◆ Problem to solve ◆
Write out each record in full and exactly as given. Skip any pictures.

◆ Stored items from a collection ◆
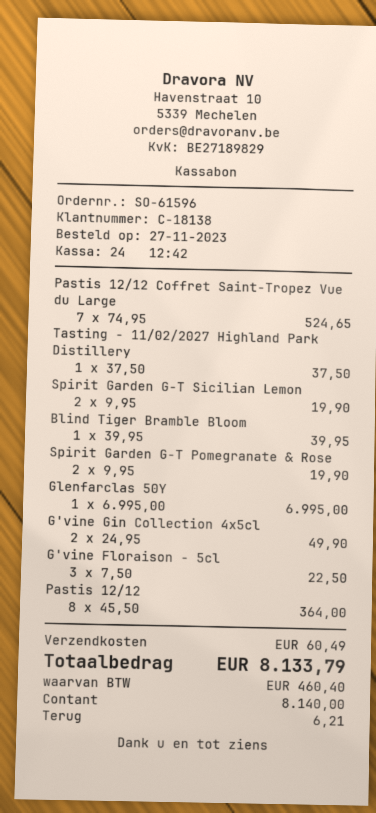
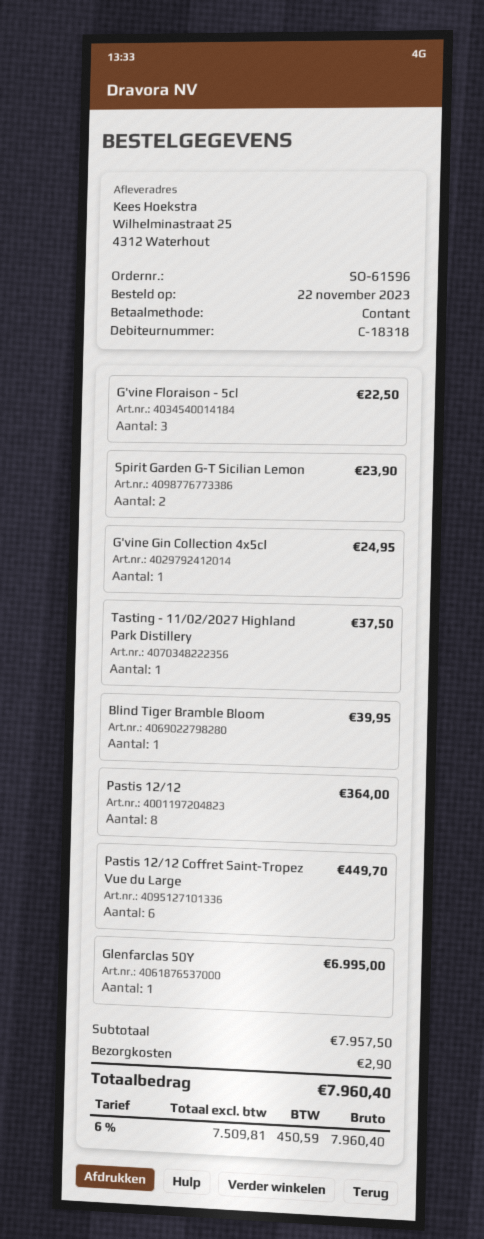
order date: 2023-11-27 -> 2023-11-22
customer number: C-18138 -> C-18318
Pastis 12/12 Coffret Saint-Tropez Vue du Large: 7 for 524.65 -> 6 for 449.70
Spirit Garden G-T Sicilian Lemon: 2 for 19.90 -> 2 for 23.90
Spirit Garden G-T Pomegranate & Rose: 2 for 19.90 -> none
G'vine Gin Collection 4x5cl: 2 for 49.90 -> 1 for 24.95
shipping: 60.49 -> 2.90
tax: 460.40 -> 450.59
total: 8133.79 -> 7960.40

◆ Reply to the task ◆
order date: 2023-11-27 -> 2023-11-22
customer number: C-18138 -> C-18318
Pastis 12/12 Coffret Saint-Tropez Vue du Large: 7 for 524.65 -> 6 for 449.70
Spirit Garden G-T Sicilian Lemon: 2 for 19.90 -> 2 for 23.90
Spirit Garden G-T Pomegranate & Rose: 2 for 19.90 -> none
G'vine Gin Collection 4x5cl: 2 for 49.90 -> 1 for 24.95
shipping: 60.49 -> 2.90
tax: 460.40 -> 450.59
total: 8133.79 -> 7960.40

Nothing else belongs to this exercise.